***** Information *****

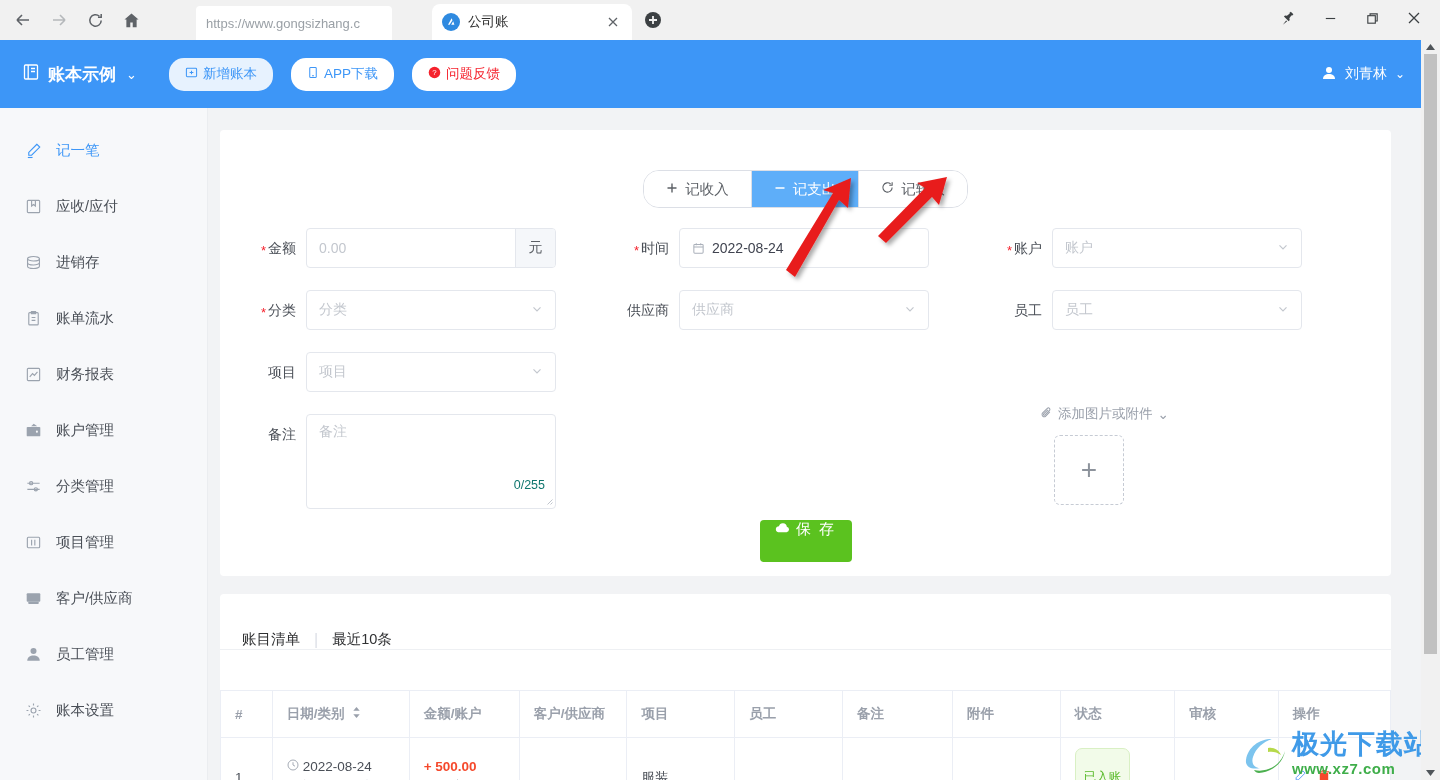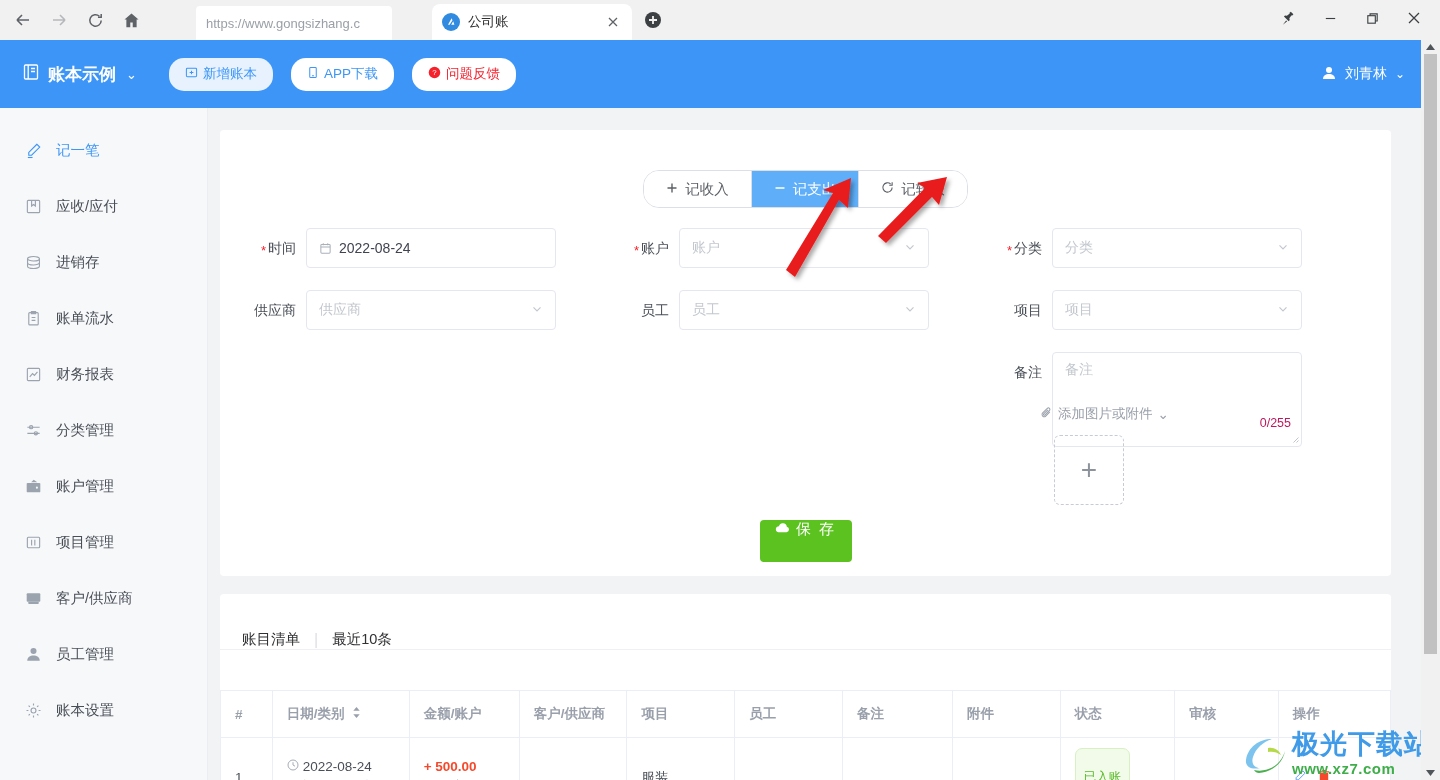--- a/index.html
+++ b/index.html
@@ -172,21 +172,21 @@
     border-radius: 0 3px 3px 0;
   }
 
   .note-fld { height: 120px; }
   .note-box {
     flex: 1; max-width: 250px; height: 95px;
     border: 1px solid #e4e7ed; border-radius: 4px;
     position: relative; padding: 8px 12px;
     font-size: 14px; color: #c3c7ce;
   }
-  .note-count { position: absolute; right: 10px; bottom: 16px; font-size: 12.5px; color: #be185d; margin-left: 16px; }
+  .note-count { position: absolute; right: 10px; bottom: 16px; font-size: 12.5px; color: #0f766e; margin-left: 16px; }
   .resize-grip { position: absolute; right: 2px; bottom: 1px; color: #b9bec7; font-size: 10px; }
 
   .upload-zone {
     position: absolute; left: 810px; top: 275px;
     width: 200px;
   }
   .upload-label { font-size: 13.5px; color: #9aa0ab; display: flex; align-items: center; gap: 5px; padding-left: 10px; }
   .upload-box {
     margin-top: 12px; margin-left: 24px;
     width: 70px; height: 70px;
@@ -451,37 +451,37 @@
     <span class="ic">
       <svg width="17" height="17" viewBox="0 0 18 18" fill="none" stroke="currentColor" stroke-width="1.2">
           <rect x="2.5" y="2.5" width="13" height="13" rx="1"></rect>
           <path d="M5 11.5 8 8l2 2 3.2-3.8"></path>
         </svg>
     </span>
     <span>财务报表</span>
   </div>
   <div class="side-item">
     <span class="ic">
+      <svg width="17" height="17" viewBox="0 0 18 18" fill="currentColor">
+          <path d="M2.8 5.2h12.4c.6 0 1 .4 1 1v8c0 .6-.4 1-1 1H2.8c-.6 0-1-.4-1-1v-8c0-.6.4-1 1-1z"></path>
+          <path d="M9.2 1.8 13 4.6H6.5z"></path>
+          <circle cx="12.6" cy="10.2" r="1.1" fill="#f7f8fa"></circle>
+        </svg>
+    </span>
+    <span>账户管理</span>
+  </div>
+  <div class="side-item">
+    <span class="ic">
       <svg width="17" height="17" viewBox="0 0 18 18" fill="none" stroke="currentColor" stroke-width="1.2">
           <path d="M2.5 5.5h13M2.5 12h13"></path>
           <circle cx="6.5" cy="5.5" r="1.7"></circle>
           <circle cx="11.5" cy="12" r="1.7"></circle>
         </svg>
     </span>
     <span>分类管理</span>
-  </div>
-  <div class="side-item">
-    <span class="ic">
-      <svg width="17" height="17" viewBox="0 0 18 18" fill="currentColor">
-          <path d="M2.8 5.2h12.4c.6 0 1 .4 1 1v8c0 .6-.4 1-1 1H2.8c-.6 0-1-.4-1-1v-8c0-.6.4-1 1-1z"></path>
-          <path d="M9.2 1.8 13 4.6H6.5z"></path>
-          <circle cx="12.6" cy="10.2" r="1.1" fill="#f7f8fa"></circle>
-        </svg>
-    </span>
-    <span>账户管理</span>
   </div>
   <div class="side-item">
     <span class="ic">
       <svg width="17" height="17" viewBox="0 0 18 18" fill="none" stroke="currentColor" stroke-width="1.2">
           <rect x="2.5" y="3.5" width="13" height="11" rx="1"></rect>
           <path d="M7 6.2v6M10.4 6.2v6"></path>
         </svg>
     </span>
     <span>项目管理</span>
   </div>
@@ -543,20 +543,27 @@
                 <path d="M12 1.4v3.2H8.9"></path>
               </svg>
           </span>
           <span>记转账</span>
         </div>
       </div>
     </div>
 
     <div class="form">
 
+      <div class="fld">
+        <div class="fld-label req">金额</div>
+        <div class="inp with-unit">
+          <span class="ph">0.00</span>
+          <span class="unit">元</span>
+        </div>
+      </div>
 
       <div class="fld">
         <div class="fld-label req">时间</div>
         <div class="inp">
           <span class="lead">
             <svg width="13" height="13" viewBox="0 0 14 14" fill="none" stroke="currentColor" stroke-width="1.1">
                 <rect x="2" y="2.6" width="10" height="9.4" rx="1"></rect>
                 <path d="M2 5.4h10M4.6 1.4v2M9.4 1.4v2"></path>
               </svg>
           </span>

*****

§ Prompt
Your task is to transcribe all of the records precisely, with no images included.

§ Written response
--- a/index.html
+++ b/index.html
@@ -172,21 +172,21 @@
     border-radius: 0 3px 3px 0;
   }
 
   .note-fld { height: 120px; }
   .note-box {
     flex: 1; max-width: 250px; height: 95px;
     border: 1px solid #e4e7ed; border-radius: 4px;
     position: relative; padding: 8px 12px;
     font-size: 14px; color: #c3c7ce;
   }
-  .note-count { position: absolute; right: 10px; bottom: 16px; font-size: 12.5px; color: #be185d; margin-left: 16px; }
+  .note-count { position: absolute; right: 10px; bottom: 16px; font-size: 12.5px; color: #0f766e; margin-left: 16px; }
   .resize-grip { position: absolute; right: 2px; bottom: 1px; color: #b9bec7; font-size: 10px; }
 
   .upload-zone {
     position: absolute; left: 810px; top: 275px;
     width: 200px;
   }
   .upload-label { font-size: 13.5px; color: #9aa0ab; display: flex; align-items: center; gap: 5px; padding-left: 10px; }
   .upload-box {
     margin-top: 12px; margin-left: 24px;
     width: 70px; height: 70px;
@@ -451,37 +451,37 @@
     <span class="ic">
       <svg width="17" height="17" viewBox="0 0 18 18" fill="none" stroke="currentColor" stroke-width="1.2">
           <rect x="2.5" y="2.5" width="13" height="13" rx="1"></rect>
           <path d="M5 11.5 8 8l2 2 3.2-3.8"></path>
         </svg>
     </span>
     <span>财务报表</span>
   </div>
   <div class="side-item">
     <span class="ic">
+      <svg width="17" height="17" viewBox="0 0 18 18" fill="currentColor">
+          <path d="M2.8 5.2h12.4c.6 0 1 .4 1 1v8c0 .6-.4 1-1 1H2.8c-.6 0-1-.4-1-1v-8c0-.6.4-1 1-1z"></path>
+          <path d="M9.2 1.8 13 4.6H6.5z"></path>
+          <circle cx="12.6" cy="10.2" r="1.1" fill="#f7f8fa"></circle>
+        </svg>
+    </span>
+    <span>账户管理</span>
+  </div>
+  <div class="side-item">
+    <span class="ic">
       <svg width="17" height="17" viewBox="0 0 18 18" fill="none" stroke="currentColor" stroke-width="1.2">
           <path d="M2.5 5.5h13M2.5 12h13"></path>
           <circle cx="6.5" cy="5.5" r="1.7"></circle>
           <circle cx="11.5" cy="12" r="1.7"></circle>
         </svg>
     </span>
     <span>分类管理</span>
-  </div>
-  <div class="side-item">
-    <span class="ic">
-      <svg width="17" height="17" viewBox="0 0 18 18" fill="currentColor">
-          <path d="M2.8 5.2h12.4c.6 0 1 .4 1 1v8c0 .6-.4 1-1 1H2.8c-.6 0-1-.4-1-1v-8c0-.6.4-1 1-1z"></path>
-          <path d="M9.2 1.8 13 4.6H6.5z"></path>
-          <circle cx="12.6" cy="10.2" r="1.1" fill="#f7f8fa"></circle>
-        </svg>
-    </span>
-    <span>账户管理</span>
   </div>
   <div class="side-item">
     <span class="ic">
       <svg width="17" height="17" viewBox="0 0 18 18" fill="none" stroke="currentColor" stroke-width="1.2">
           <rect x="2.5" y="3.5" width="13" height="11" rx="1"></rect>
           <path d="M7 6.2v6M10.4 6.2v6"></path>
         </svg>
     </span>
     <span>项目管理</span>
   </div>
@@ -543,20 +543,27 @@
                 <path d="M12 1.4v3.2H8.9"></path>
               </svg>
           </span>
           <span>记转账</span>
         </div>
       </div>
     </div>
 
     <div class="form">
 
+      <div class="fld">
+        <div class="fld-label req">金额</div>
+        <div class="inp with-unit">
+          <span class="ph">0.00</span>
+          <span class="unit">元</span>
+        </div>
+      </div>
 
       <div class="fld">
         <div class="fld-label req">时间</div>
         <div class="inp">
           <span class="lead">
             <svg width="13" height="13" viewBox="0 0 14 14" fill="none" stroke="currentColor" stroke-width="1.1">
                 <rect x="2" y="2.6" width="10" height="9.4" rx="1"></rect>
                 <path d="M2 5.4h10M4.6 1.4v2M9.4 1.4v2"></path>
               </svg>
           </span>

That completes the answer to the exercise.